[Edit difference data]
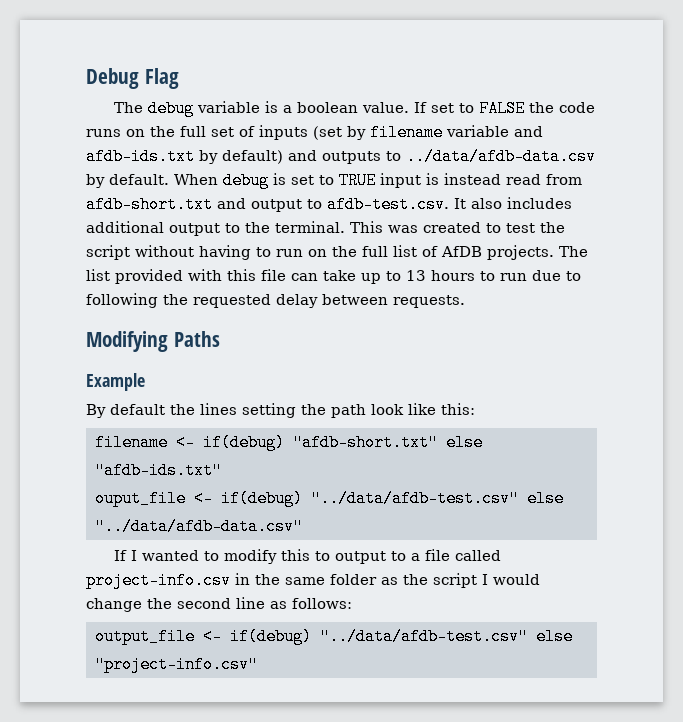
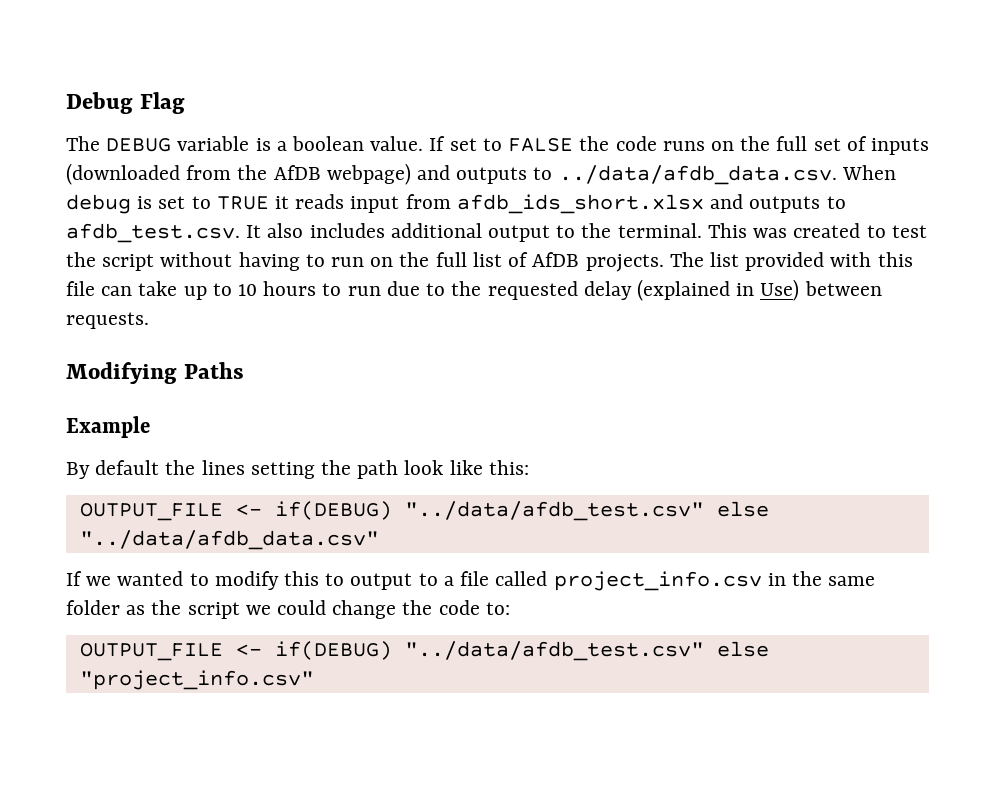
- The debug variable is a boolean value.
+ The DEBUG variable is a boolean value.
- If set to FALSE the code runs on the full set of inputs (set by filename variable and afdb-ids.txt by default) and outputs to ../data/afdb-data.csv by default. When debug is set to TRUE input is instead read from afdb-short.txt and output to afdb-test.csv. It also includes additional output to the terminal.
+ If set to FALSE the code runs on the full set of inputs (downloaded from the AfDB webpage) and outputs to ../data/afdb_data.csv. When debug is set to TRUE it reads input from afdb_ids_short.xlsx and outputs to afdb_test.csv. It also includes additional output to the terminal.
- The list provided with this file can take up to 13 hours to run due to following the requested delay between requests.
+ The list provided with this file can take up to 10 hours to run due to the requested delay (explained in Use) between requests.
- filename <- if(debug) "afdb-short.txt" else "afdb-ids.txt"
- ouput_file <- if(debug) "../data/afdb-test.csv" else "../data/afdb-data.csv"
- If I wanted to modify this to output to a file called project-info.csv in the same folder as the script I would change the second line as follows:
- output_file <- if(debug) "../data/afdb-test.csv" else "project-info.csv"
+ OUTPUT_FILE <- if(DEBUG) "../data/afdb_test.csv" else "../data/afdb_data.csv"
+ If we wanted to modify this to output to a file called project_info.csv in the same folder as the script we could change the code to:
+ OUTPUT_FILE <- if(DEBUG) "../data/afdb_test.csv" else "project_info.csv"

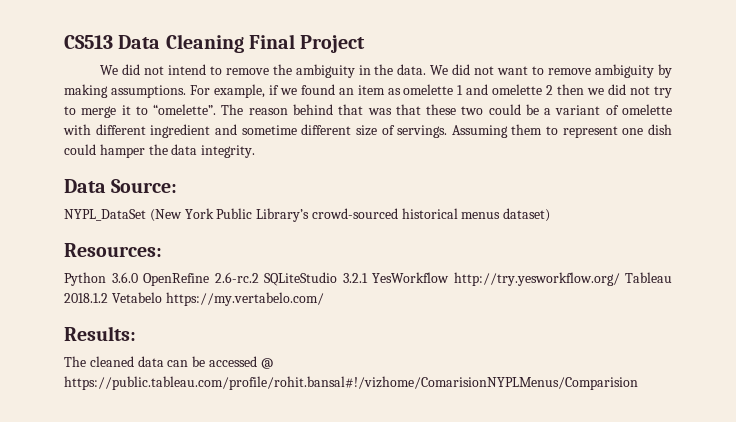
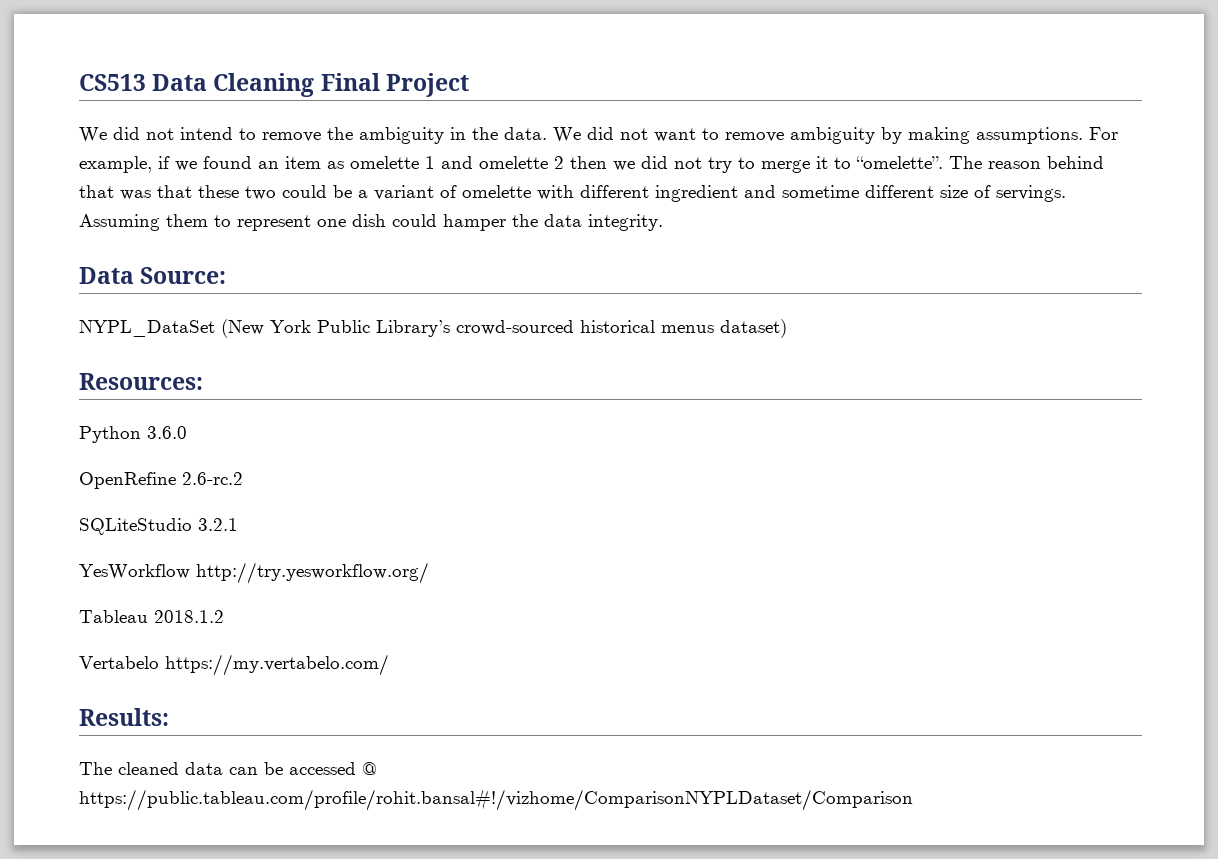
- Python 3.6.0 OpenRefine 2.6-rc.2 SQLiteStudio 3.2.1 YesWorkflow http://try.yesworkflow.org/ Tableau 2018.1.2 Vetabelo https://my.vertabelo.com/
+ Python 3.6.0
+ OpenRefine 2.6-rc.2
+ SQLiteStudio 3.2.1
+ YesWorkflow http://try.yesworkflow.org/
+ Tableau 2018.1.2
+ Vertabelo https://my.vertabelo.com/
- The cleaned data can be accessed @ https://public.tableau.com/profile/rohit.bansal#!/vizhome/ComarisionNYPLMenus/Comparision
+ The cleaned data can be accessed @ https://public.tableau.com/profile/rohit.bansal#!/vizhome/ComparisonNYPLDataset/Comparison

● **AIM OF THE TASK**: Produce exactly the lines from the one containing "- Python 3.6.0" through the final line of the records above, both included, and no others.

● **REPLY**:
- Python 3.6.0 OpenRefine 2.6-rc.2 SQLiteStudio 3.2.1 YesWorkflow http://try.yesworkflow.org/ Tableau 2018.1.2 Vetabelo https://my.vertabelo.com/
+ Python 3.6.0
+ OpenRefine 2.6-rc.2
+ SQLiteStudio 3.2.1
+ YesWorkflow http://try.yesworkflow.org/
+ Tableau 2018.1.2
+ Vertabelo https://my.vertabelo.com/
- The cleaned data can be accessed @ https://public.tableau.com/profile/rohit.bansal#!/vizhome/ComarisionNYPLMenus/Comparision
+ The cleaned data can be accessed @ https://public.tableau.com/profile/rohit.bansal#!/vizhome/ComparisonNYPLDataset/Comparison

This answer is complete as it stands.